Renée Fleming –la bella y celebrada soprano lírica norteamericana, nacida en Pensilvania y criada en New York, de quien Sir Georg Solti dijo alguna vez algo así como “después de Renata Tebaldi, nunca he oído una voz de tal calidad”– llega por segunda vez a Buenos Aires, tras algo más de veinte años de su debut en el Teatro Colón cuando, a último momento, se sumó para interpretar el rol de la Condesa en _Le nozze di Figaro_ (ocupó el lugar de Carol Vaness, en una recordada puesta bajo la dirección de Sergio Renán). Por aquel entonces, en el año 1991, Fleming era todavía una ignota y joven promesa de la lírica al más alto nivel. En esta nueva oportunidad, regresa siendo la gran artista, consagrada y premiada en el mundo entero. Acompañada por el pianista Gerald Martin Moore, ofrecerá un recital en el Teatro Colón el próximo 10 de noviembre (como parte de una ambiciosa gira latinoamericana de recitales con piano y conciertos con orquesta, que comprende presentaciones en Buenos Aires, Rio de Janeriro, San Pablo, Santiago de Chile, Quito y Bogotá entre otros destinos). El recital de Fleming se presenta como broche de oro de un Abono Bicentenario que, dicho sea de paso, deja en el haber del Colón unas cuantas noches inolvidables (el histórico debut de Arcadi Volodos, el regreso de Maxim Vengerov, el reencuentro con András Schiff y con el fenómeno de Lang Lang), un abono que, sin lugar a dudas, quedará grabado en la memoria de los melómanos porteños entre los mejores recuerdos de esta temporada.

La voz y la belleza

Hija de maestros de música y canto, Renée Fleming nació en Indiana en el año 1959. Se formó musicalmente en la prestigiosa academia neoyorquina de la Julliard School y se graduó en la Universidad de New York y en la Eastman School of music, completando su formación en Alemania. A partir de su resonante debut en el Met en 1991 (el mismo año en que debutó en el Teatro Colón de Buenos Aires como Condesa en _Le nozze di Figaro_), comenzó a ser convocada para cantar en las más famosas casas líricas: en Londres, Milán, Viena, París y Zurich, y en los grandes festivales como Salzburgo, Baden Baden y Glyndenbourne.
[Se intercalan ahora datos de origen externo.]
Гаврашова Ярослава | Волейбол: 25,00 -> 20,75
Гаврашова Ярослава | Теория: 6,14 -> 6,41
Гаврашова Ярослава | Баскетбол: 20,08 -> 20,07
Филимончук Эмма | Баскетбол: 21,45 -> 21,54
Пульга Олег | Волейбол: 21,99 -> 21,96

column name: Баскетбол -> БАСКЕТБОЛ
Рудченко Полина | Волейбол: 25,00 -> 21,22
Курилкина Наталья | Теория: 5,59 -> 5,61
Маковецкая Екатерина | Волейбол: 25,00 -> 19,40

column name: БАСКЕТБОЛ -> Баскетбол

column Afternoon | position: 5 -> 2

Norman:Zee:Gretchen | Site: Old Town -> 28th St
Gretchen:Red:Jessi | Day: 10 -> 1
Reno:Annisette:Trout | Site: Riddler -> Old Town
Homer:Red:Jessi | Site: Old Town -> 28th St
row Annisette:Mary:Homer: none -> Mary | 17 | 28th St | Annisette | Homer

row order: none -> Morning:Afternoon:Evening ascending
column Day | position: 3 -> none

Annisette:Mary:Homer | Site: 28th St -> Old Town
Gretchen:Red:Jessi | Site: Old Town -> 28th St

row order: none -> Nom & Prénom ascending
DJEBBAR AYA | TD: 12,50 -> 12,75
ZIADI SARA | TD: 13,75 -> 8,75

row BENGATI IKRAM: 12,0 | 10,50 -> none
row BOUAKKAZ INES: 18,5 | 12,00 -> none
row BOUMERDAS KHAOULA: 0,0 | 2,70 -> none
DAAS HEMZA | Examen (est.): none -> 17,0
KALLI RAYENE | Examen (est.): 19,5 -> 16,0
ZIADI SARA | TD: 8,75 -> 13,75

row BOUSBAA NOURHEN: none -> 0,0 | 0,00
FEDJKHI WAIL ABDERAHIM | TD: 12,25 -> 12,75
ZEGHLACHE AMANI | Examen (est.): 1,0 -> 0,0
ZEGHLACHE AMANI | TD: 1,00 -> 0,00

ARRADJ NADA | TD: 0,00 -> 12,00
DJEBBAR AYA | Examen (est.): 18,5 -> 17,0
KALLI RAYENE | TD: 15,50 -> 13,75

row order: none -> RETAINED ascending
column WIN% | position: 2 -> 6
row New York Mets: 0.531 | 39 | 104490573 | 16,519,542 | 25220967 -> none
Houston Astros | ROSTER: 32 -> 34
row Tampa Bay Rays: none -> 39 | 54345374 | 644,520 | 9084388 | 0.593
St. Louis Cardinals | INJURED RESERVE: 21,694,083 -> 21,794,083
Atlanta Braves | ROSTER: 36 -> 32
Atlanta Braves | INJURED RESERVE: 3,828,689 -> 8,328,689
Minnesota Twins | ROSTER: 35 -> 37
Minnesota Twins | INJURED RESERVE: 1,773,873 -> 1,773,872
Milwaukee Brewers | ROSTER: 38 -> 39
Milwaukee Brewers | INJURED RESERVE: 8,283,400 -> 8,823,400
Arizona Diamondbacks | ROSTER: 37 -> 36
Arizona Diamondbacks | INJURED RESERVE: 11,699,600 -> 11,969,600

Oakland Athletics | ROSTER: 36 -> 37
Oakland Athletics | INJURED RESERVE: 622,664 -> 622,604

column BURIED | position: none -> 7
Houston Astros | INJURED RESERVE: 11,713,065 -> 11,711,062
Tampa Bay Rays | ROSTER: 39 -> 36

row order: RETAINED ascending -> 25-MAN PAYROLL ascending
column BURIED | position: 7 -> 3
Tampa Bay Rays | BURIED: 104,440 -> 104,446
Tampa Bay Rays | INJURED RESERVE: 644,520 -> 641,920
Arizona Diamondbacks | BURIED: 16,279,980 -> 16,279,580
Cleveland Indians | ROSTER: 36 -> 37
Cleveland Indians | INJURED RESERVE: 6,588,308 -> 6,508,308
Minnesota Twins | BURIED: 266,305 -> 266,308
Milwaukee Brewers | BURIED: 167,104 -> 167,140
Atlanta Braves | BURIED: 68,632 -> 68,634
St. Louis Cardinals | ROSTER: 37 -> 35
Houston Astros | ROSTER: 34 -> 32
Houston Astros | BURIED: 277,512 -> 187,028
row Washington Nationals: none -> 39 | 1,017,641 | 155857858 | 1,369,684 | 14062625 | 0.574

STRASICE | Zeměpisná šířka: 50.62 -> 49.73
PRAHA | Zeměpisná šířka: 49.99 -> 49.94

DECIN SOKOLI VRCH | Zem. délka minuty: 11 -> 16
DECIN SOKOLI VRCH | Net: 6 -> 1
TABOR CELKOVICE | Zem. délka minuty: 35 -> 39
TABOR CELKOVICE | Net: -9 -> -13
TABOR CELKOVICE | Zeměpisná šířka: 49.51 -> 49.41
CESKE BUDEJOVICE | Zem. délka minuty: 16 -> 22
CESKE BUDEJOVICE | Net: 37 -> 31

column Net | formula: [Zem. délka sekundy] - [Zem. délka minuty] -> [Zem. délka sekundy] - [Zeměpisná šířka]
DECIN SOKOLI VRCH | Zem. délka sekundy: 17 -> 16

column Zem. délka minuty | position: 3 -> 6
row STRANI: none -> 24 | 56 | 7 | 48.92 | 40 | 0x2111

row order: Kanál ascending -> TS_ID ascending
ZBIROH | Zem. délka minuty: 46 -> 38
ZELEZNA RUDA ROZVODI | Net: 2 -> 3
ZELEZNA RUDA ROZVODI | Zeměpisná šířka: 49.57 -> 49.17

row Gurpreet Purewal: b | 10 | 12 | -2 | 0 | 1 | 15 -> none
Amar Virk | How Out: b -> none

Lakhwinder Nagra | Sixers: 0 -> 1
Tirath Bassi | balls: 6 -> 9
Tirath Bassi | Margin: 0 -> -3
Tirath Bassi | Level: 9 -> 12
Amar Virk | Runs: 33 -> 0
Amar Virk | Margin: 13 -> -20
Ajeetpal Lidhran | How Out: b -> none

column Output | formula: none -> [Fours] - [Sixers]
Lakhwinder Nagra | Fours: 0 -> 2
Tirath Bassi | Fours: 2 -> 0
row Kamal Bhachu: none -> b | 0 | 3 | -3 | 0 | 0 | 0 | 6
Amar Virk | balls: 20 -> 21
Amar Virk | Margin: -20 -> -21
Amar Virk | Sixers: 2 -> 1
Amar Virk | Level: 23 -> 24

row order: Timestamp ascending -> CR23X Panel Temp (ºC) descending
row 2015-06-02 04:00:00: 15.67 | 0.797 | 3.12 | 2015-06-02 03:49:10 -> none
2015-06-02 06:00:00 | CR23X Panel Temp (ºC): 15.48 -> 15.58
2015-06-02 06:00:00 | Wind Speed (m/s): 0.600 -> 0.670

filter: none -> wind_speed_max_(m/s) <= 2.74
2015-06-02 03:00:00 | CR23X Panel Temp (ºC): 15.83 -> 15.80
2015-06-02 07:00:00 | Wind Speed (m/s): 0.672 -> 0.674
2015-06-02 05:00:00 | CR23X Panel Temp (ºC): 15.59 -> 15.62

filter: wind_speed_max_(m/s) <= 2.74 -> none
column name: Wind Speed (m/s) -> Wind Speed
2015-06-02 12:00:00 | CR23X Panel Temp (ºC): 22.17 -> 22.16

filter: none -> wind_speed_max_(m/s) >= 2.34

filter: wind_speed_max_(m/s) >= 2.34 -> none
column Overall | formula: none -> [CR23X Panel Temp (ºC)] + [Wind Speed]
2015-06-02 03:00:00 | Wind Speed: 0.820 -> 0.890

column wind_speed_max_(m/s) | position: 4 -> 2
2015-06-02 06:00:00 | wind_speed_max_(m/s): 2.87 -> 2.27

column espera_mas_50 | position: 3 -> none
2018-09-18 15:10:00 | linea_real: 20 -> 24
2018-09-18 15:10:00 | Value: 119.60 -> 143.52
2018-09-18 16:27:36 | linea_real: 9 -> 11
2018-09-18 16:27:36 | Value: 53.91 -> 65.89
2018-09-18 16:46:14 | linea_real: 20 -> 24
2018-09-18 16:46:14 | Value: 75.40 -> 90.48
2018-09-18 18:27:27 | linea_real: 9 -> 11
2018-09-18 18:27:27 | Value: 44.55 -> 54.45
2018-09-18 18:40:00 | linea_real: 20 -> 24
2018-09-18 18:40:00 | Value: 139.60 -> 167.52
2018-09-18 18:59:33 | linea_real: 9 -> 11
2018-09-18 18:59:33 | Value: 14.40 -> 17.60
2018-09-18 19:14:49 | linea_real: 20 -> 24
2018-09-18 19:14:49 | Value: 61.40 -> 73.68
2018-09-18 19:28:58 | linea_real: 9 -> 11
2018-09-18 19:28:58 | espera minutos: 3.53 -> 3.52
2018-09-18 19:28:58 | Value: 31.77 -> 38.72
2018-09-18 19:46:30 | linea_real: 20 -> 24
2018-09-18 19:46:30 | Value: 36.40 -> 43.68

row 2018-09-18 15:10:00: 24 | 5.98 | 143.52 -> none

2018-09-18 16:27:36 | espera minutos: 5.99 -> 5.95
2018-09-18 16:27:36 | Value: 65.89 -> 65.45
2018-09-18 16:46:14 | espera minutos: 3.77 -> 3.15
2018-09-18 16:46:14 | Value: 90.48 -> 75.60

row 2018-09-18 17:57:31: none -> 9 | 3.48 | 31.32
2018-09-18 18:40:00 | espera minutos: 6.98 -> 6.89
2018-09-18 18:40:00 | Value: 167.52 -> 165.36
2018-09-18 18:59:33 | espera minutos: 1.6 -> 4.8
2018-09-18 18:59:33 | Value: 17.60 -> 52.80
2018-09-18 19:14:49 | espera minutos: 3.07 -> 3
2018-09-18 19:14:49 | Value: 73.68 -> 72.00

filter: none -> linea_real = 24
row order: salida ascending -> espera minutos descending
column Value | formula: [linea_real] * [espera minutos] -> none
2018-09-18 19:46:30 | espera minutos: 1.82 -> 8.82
De vasto repertorio (aunque asociada particularmente a la obra de Mozart, Händel, Strauss y a la música en francés) y de bella presencia y gran ductilidad para adaptarse a los distintos formatos (igualmente exitosa en la ópera, como en los conciertos o los recitales), ha desarrollado una de las carreras más impactantes y populares de la actualidad. Sus inicios en la música popular (el jazz y el musical) le aportaron una perspectiva diferente y una apertura decisiva a su trayectoria profesional, verdaderamente valiosa para la industria discográfica. De su prolífica discografía valen mencionarse: la ópera Manon de Massenet que grabó junto al tenor argentino Marcelo Álvarez, bajo la dirección de López Cobos; el _Don Giovanni_ dirigido por Solti, con Bryn Terfel; _Alcina_ de Händel con la batuta de Christie, interpretada junto a Susan Graham y Natalie Dessay; y la _Arabella_ de Strauss con Welser-Möst, entre numerosos títulos.

Entre bambalinas

En un libro donde la propia Fleming condensa partes de su biografía con secretos del canto y atractivas anécdotas, plagadas todas ellas de celebridades musicales, la soprano retrata con extraordinaria frescura e inmediatez el detrás de escena del universo lírico, ese lugar tan especial que describe como un puente entre la vida interior y la exterior, una bisagra que vive como propia tanto en la compleja estructura de un gran teatro, como en la maquinaria del negocio discográfico. La relación -cuenta Fleming- entre lo que se vive detrás del telón y la última butaca de la platea, es algo similar a lo que sucede en los restaurantes más elegantes. La diferencia entre una cocina extremadamente organizada y el sereno salón donde los comensales disfrutan de una sofisticada cena; similar a la diferencia entre el _backstage_ de un espectáculo lírico –donde las cientos de personas que participan de la producción cumplen una función irremplazable–, y el auditorio -donde el público se congrega a disfrutar de la música, lejos del hormigueo de actividades que se suceden detrás de la representación-. Esos dos escenarios, tan contrapuestos y complementarios a la vez, tienen un punto de contacto fundamental: todos están allí por esa misma ópera. Lo que resulta maravilloso de esas experiencias que relata Fleming, es la perspectiva con que ella misma articula su propio rol dentro de la enorme y compleja organización, donde la cantante se ve apenas como la pieza visible, la punta de un iceberg que asoma a la superficie gracias al trabajo de cientos de colaboradores imprescindibles para lograr el éxito de una representación de ópera. Fleming describe el proceso de compenetración con su personaje, el recorrido interior y exterior desde que sale de su casa y arriba al teatro (describiendo vívidamente el Met como en un cinematográfico plano secuencia, del que conoce hasta el más mínimo de los detalles).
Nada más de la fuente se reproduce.